After a “hot” piloting last week, the brain apparently relaxed and got hooked on the question: “And what had to be done so that everything went smoothly and without all these nerves?”
I will try to state the options for the answers that he generated.
About myself
9 years - SAP ERP IT consultant. Responsibilities: design, team building, testing and debugging, training, piloting.
Applicability framework
He wrote based on projects from 3-4 months to 1 year with complex intersystem integration.
Having decided not to risk drowning in the achievement of perfectionism, having lost the initial passion for writing, I had to abandon the claims to a high level of structure, consistency and completeness. For the same reasons, the text was written only “from personal experience”; I did not read the texts that were consonant on the topic before publication.
Therefore, to a certain extent, I am counting on commentators to, possibly, write a second edition, in which the above criteria were already at the proper level.
Glossary
BA - business analyst
BZ - knowledge base of the
BT project - business requirements
IT - architect and consultants of the project team
KP - key user
MK - junior consultant, enikeyschik
PR - design solution
Prod - productive system
Razrab - developer
ST - test scripts
SK - senior consultant,
TK designer - terms of reference
Keys to IT Project Success
The general message is smooth communication
It is necessary to achieve synchronicity between business and IT in the perception of business requirements, test scenarios, design solution and how it will look in implementation.
Detailed and thoughtful BT
BT must have a complete and synchronous understanding between business and IT. To do this, it should be BA and CP (ideally, when BA is a former CP).
Complete set of test scripts
The maximum number of maximally detailed scenarios should be known and worked out before writing the solution. Scripts should be written in order from the most common to the rarest.
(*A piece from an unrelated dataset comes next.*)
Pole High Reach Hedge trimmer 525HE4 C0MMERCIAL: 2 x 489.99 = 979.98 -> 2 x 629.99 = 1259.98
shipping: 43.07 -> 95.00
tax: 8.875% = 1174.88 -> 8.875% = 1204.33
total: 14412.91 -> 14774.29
The latter, in the case of their expensive automation, must have thoughtful manual control.
Division of labor within IT
The project team should have a division according to the intellectual complexity of the work. It’s good if the designer has the skill, without unnecessary expenses, to style the documents stylistically accurately. Otherwise, it is better to give the guidance of "beauty" to a person with a junior position.
The same applies to the content of TK / PR up to date:
- SK writes to the developer about the adjustments and puts the MK in a copy
- MK collects and reflects changes in edit mode using versioning
- SC accepts edits
- MK updates the documentation in the KB
Testing should also be delegated to MC.
I don’t know how it is outside of SAP, but the consultant-harvester principle is often used here, which does everything (design, testing, writing documentation).
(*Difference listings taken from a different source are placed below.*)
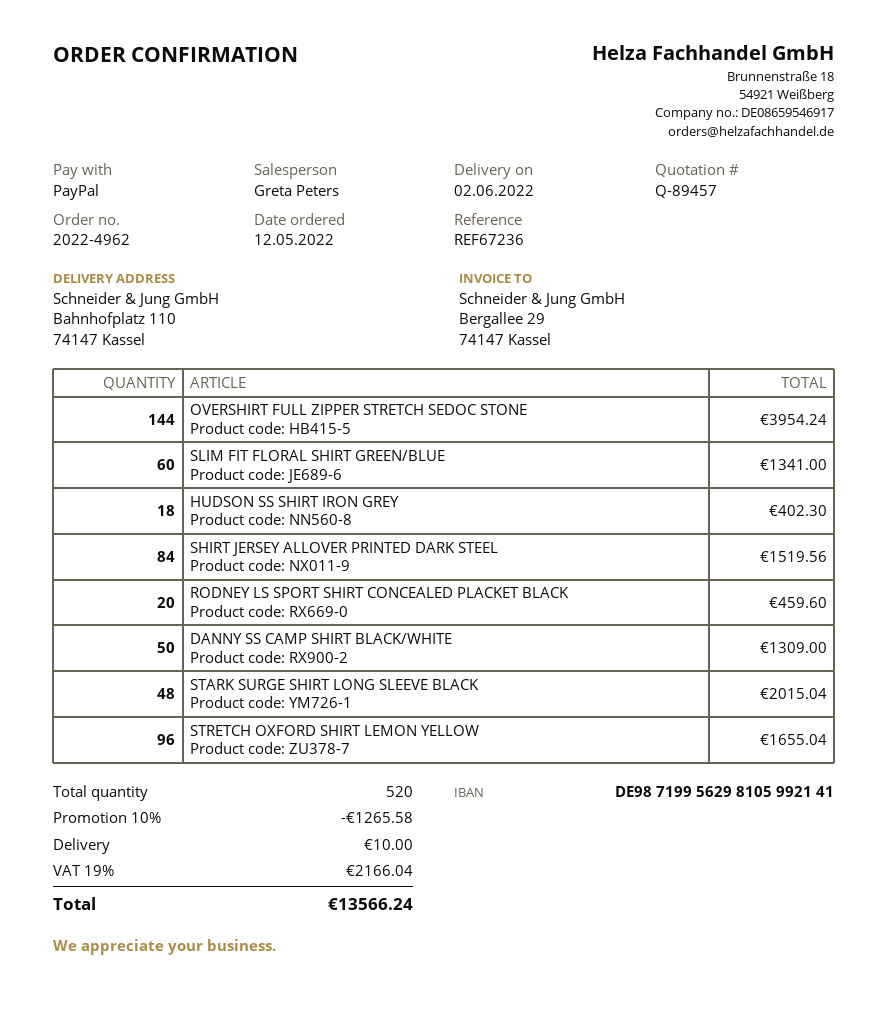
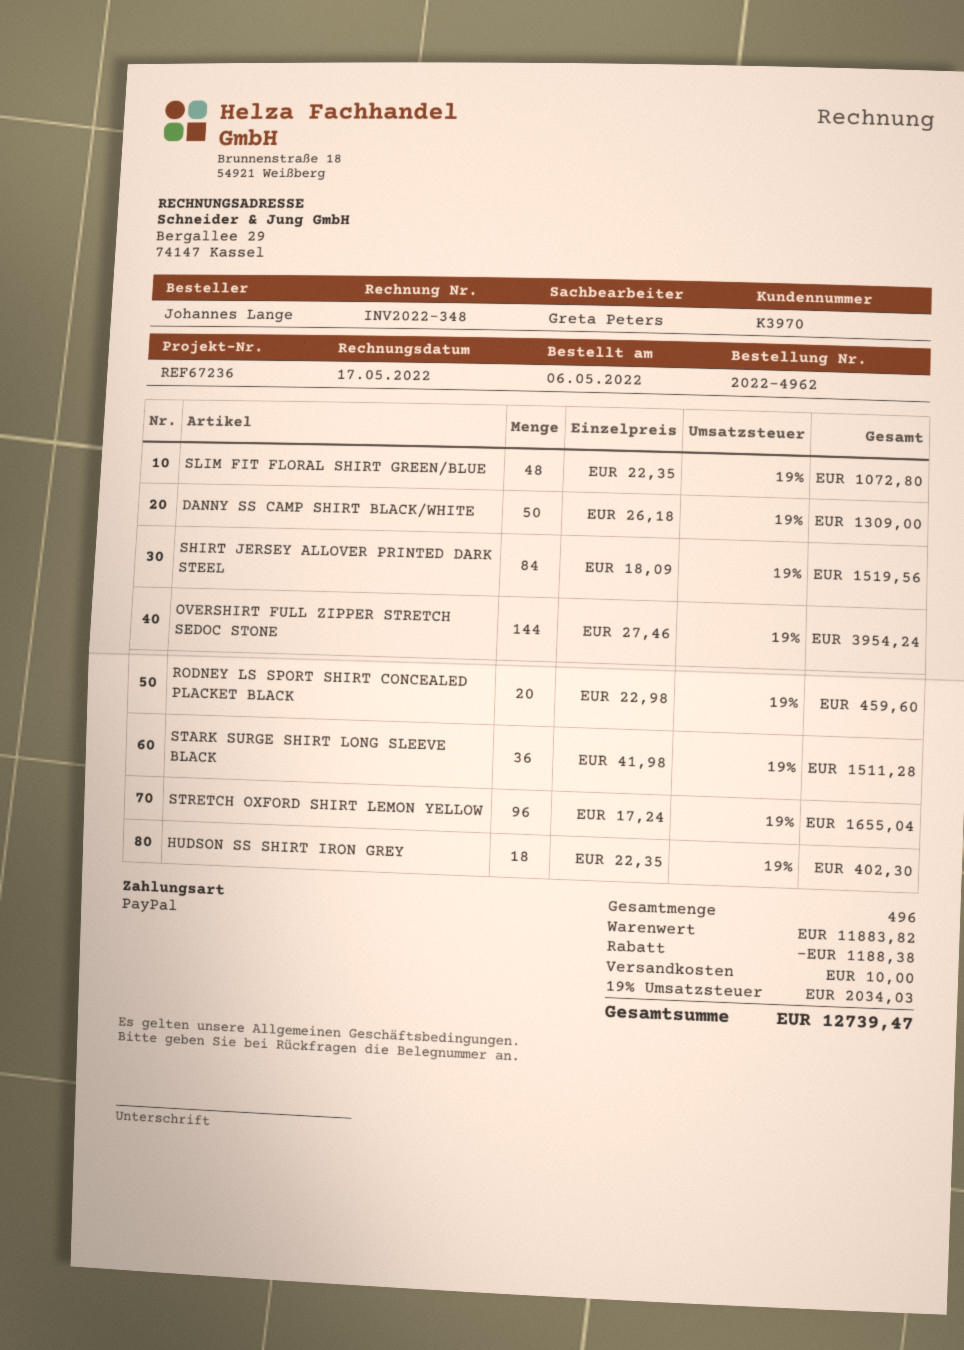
order date: 2022-05-12 -> 2022-05-06
SLIM FIT FLORAL SHIRT GREEN/BLUE: 60 for 1341.00 -> 48 for 1072.80
STARK SURGE SHIRT LONG SLEEVE BLACK: 48 for 2015.04 -> 36 for 1511.28
total quantity: 520 -> 496
discount: 1265.58 -> 1188.38
tax: 19% = 2166.04 -> 19% = 2034.03
total: 13566.24 -> 12739.47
As a result, quality, terms (and “money”) suffer and risks associated with everything being tied up for 1 person.
Testing Scripts Before Release
- Testing should be carried out in an environment close to the production (ideally in a copy of the sales).
- The participation of people who will directly work with the functionality is obligatory (it is advisable to conduct an educational program by decision before that).
Common space for teams integrating systems
In the presence of complex integration on the project, it is extremely important to create a common field of the project context and ensure “proximity to the body”. Ideally, the entire project team should be in one room. Otherwise, you need a separate person or a convenient tool that would provide synchronization between teams.
Host Technical Adequacy
Formal approval of the PR by the business is the scourge of the project. The receiving party must fully and in detail imagine the solution. If the project concerns a deep modernization of existing functionality, then the business should know it well.
Ideally, if the host is a perfectly knowledgeable business person with consistent and structured logic.
Pilot Moderator
A neutral person for IT and business with the makings of an arbitrator. Builds a piloting plan, draws up test reports, keeps track of comments and their corrections.
If there is an impulse, there is an idea to describe the problems that may arise if the described recommendations are not followed.